[TASK INSTRUCTIONS] Would you reproduce all of the entries exactly?

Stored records

▶

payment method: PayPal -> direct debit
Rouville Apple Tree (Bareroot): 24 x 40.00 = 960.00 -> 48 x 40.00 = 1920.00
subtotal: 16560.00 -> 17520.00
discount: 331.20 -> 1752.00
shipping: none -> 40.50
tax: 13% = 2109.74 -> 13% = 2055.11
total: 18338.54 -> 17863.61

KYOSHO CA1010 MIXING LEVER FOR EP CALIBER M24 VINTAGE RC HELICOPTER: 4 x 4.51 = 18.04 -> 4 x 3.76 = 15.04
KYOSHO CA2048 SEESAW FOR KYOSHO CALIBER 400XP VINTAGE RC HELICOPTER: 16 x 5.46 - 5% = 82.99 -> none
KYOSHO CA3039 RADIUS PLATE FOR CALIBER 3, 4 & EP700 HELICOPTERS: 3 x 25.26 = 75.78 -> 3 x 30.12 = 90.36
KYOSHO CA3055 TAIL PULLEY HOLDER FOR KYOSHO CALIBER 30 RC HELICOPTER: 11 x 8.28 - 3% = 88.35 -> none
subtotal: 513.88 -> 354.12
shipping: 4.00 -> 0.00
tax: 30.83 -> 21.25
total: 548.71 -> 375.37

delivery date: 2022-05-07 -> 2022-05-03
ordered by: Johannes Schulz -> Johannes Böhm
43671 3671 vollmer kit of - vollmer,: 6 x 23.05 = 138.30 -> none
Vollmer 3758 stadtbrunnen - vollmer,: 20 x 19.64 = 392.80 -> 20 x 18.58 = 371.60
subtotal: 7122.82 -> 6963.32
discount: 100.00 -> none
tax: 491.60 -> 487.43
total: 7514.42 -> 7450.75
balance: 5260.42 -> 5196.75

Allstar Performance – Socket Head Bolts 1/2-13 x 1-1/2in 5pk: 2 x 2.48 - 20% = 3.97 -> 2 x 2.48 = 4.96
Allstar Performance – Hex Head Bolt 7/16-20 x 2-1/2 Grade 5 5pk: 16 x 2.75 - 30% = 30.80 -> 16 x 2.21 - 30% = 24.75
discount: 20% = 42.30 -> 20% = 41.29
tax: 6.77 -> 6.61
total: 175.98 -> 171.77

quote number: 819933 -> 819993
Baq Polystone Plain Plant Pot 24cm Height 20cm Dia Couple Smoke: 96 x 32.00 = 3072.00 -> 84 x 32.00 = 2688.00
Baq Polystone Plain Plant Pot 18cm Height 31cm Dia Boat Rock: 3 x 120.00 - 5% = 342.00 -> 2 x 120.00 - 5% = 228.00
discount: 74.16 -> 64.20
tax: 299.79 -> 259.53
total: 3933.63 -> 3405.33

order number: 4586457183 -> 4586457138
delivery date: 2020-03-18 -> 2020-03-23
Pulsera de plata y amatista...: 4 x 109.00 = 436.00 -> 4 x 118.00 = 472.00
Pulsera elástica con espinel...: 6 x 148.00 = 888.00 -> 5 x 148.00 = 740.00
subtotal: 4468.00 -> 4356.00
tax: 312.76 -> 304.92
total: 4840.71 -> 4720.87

◀

[REPLY]
payment method: PayPal -> direct debit
Rouville Apple Tree (Bareroot): 24 x 40.00 = 960.00 -> 48 x 40.00 = 1920.00
subtotal: 16560.00 -> 17520.00
discount: 331.20 -> 1752.00
shipping: none -> 40.50
tax: 13% = 2109.74 -> 13% = 2055.11
total: 18338.54 -> 17863.61

KYOSHO CA1010 MIXING LEVER FOR EP CALIBER M24 VINTAGE RC HELICOPTER: 4 x 4.51 = 18.04 -> 4 x 3.76 = 15.04
KYOSHO CA2048 SEESAW FOR KYOSHO CALIBER 400XP VINTAGE RC HELICOPTER: 16 x 5.46 - 5% = 82.99 -> none
KYOSHO CA3039 RADIUS PLATE FOR CALIBER 3, 4 & EP700 HELICOPTERS: 3 x 25.26 = 75.78 -> 3 x 30.12 = 90.36
KYOSHO CA3055 TAIL PULLEY HOLDER FOR KYOSHO CALIBER 30 RC HELICOPTER: 11 x 8.28 - 3% = 88.35 -> none
subtotal: 513.88 -> 354.12
shipping: 4.00 -> 0.00
tax: 30.83 -> 21.25
total: 548.71 -> 375.37

delivery date: 2022-05-07 -> 2022-05-03
ordered by: Johannes Schulz -> Johannes Böhm
43671 3671 vollmer kit of - vollmer,: 6 x 23.05 = 138.30 -> none
Vollmer 3758 stadtbrunnen - vollmer,: 20 x 19.64 = 392.80 -> 20 x 18.58 = 371.60
subtotal: 7122.82 -> 6963.32
discount: 100.00 -> none
tax: 491.60 -> 487.43
total: 7514.42 -> 7450.75
balance: 5260.42 -> 5196.75

Allstar Performance – Socket Head Bolts 1/2-13 x 1-1/2in 5pk: 2 x 2.48 - 20% = 3.97 -> 2 x 2.48 = 4.96
Allstar Performance – Hex Head Bolt 7/16-20 x 2-1/2 Grade 5 5pk: 16 x 2.75 - 30% = 30.80 -> 16 x 2.21 - 30% = 24.75
discount: 20% = 42.30 -> 20% = 41.29
tax: 6.77 -> 6.61
total: 175.98 -> 171.77

quote number: 819933 -> 819993
Baq Polystone Plain Plant Pot 24cm Height 20cm Dia Couple Smoke: 96 x 32.00 = 3072.00 -> 84 x 32.00 = 2688.00
Baq Polystone Plain Plant Pot 18cm Height 31cm Dia Boat Rock: 3 x 120.00 - 5% = 342.00 -> 2 x 120.00 - 5% = 228.00
discount: 74.16 -> 64.20
tax: 299.79 -> 259.53
total: 3933.63 -> 3405.33

order number: 4586457183 -> 4586457138
delivery date: 2020-03-18 -> 2020-03-23
Pulsera de plata y amatista...: 4 x 109.00 = 436.00 -> 4 x 118.00 = 472.00
Pulsera elástica con espinel...: 6 x 148.00 = 888.00 -> 5 x 148.00 = 740.00
subtotal: 4468.00 -> 4356.00
tax: 312.76 -> 304.92
total: 4840.71 -> 4720.87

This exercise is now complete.